Cidadão Kane – A ousadia em forma de arte
Com apenas 26 anos, o cineasta Orson Welles realizou um dos maiores filmes da história, reconfigurando a sétima arte com ousadias narrativas e técnicas, como os usos até então inovadores de plongée e contra-plongée, exploração do campo e contra-campo, narrativa não-linear, além de uma edição e montagem muito sofisticadas para a época.
Iniciando a carreira como um prodígio no teatro, Welles logo ganhou o “trading topics” em 1938, durante os longuíssimos 60 minutos onde fez uma versão paródica de ”A Guerra dos Mundos” de H.G. Wells, para a véspera de Halloween, que criou histeria em parte dos ouvintes de Nova Jersey – uma ação que não passou batida, lhe abrindo as portas dos estúdios RKO, onde ele teve privilégios e controle artístico absoluto: interpretando, dirigindo, escrevendo e produzindo Cidadão Kane (que também foi roteirizado por Herman Mankiewicz, que acabou de ganhar um filme na Netflix, ”Mank”, a quem dividiu o Oscar de Roteiro Original, de nove indicados).
Cidadão Kane
Welles retratou em Cidadão Kane a vida e a decadência de um magnata da comunicação norte-americana, baseado na história do milionário William Randolph Hearst e até um pouco em partes de sua própria vida, onde ele faz ao mesmo tempo um tratado sobre a imprensa e um épico sobre um “imperador” – que note, jamais tem a liberdade de narrar a própria biografia em primeira pessoa, sempre acompanhamos sua trajetória através do ponto de vista de terceiros, de amores e amigos que conviveram com essa figura tão emblemática, tornando a narrativa fluída enquanto salta no tempo, em um vaivém do presente ao passado, do mais passado ainda até um instante antes do agora e assim por diante.

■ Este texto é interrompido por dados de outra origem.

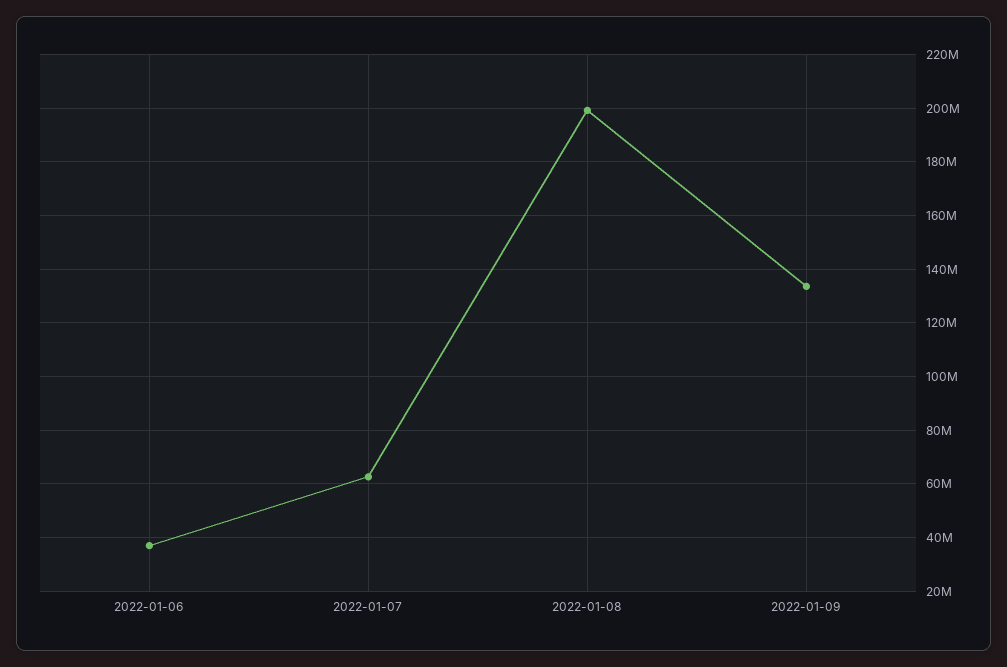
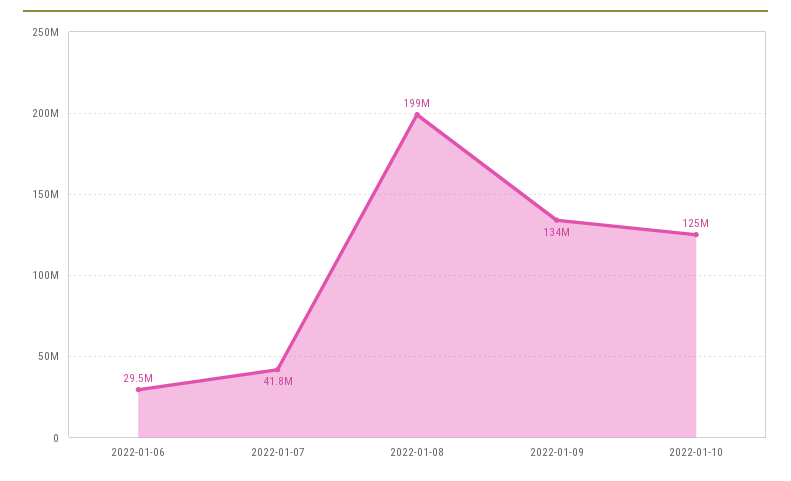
2022-01-06: 37500000 -> 29500000
2022-01-07: 62500000 -> 41800000
2022-01-10: none -> 125000000

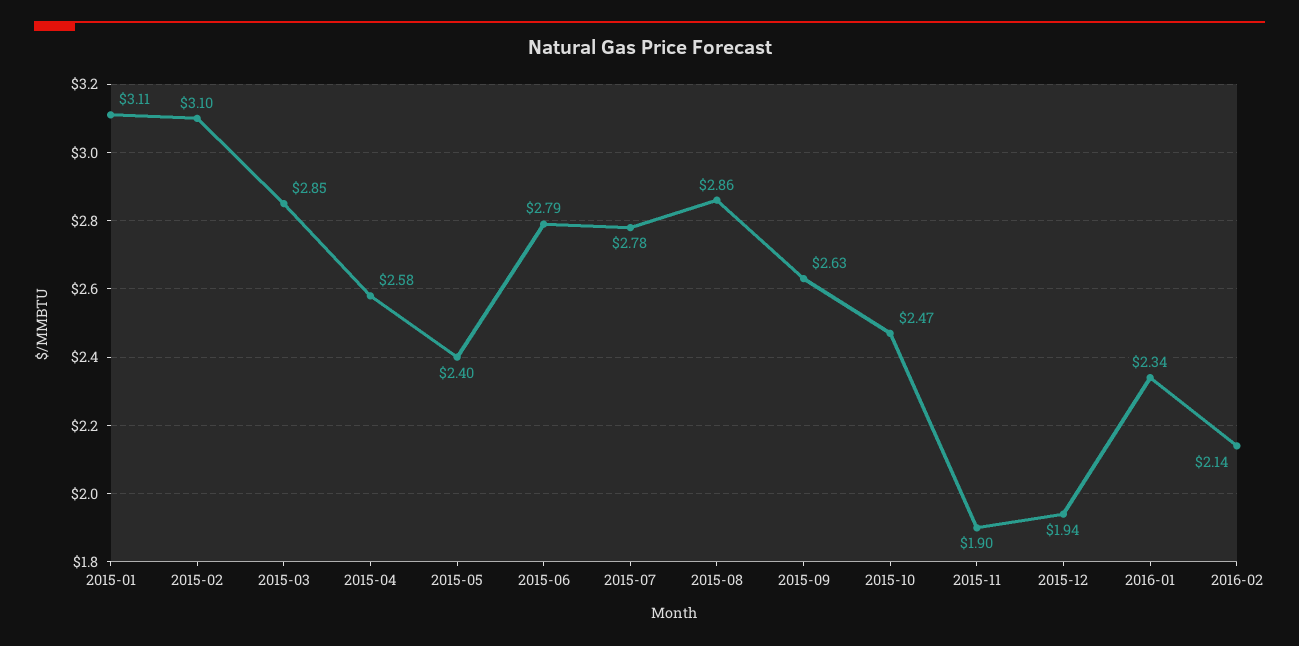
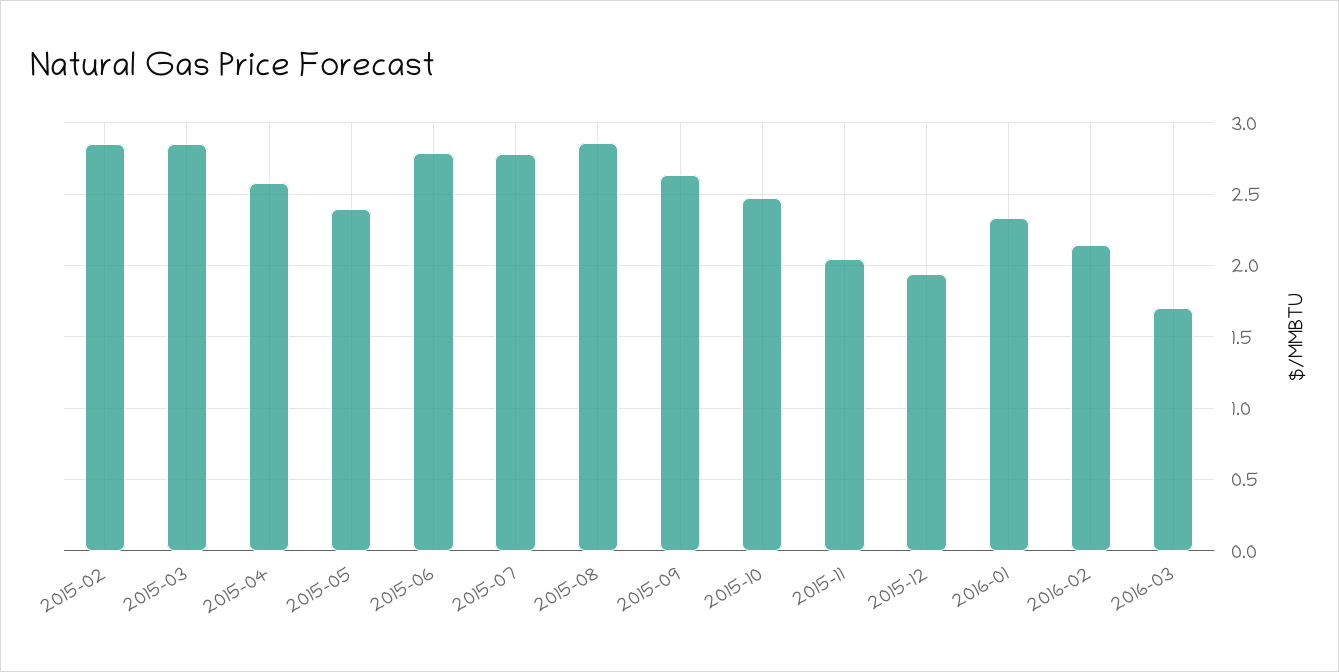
2015-01: 3.11 -> none
2015-02: 3.1 -> 2.85
2015-11: 1.9 -> 2.05
2016-03: none -> 1.7

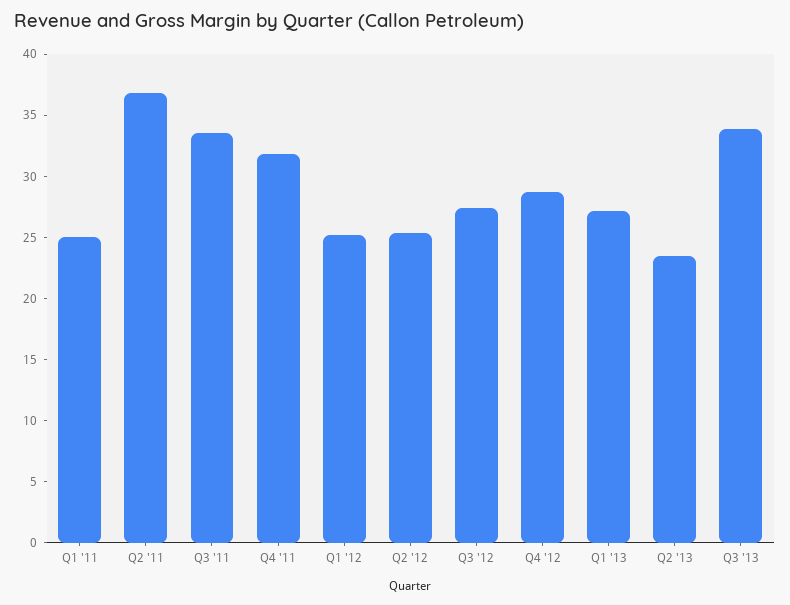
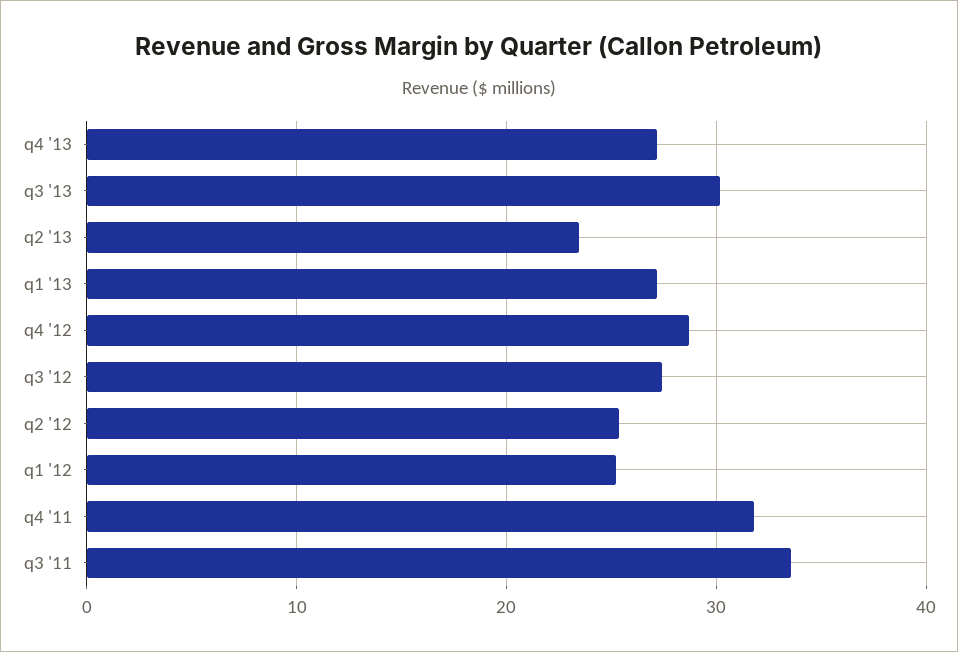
Q1 '11: 25 -> none
Q2 '11: 37 -> none
Q3 '13: 34 -> 30
q4 '13: none -> 27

Flertando com o horror gótico (a mansão de Kane é uma versão do castelo de Drácula de Brownin e Freund, uma década atrás, afinal), o expressionismo alemão (com as abstratas e poderosas sombras que recaem sobre os personagens e ambientes) e com o noir (o jornalista Jerry Thompson de Willaim Alland, tem como missão descobrir o que é ou quem é “Rosebud”).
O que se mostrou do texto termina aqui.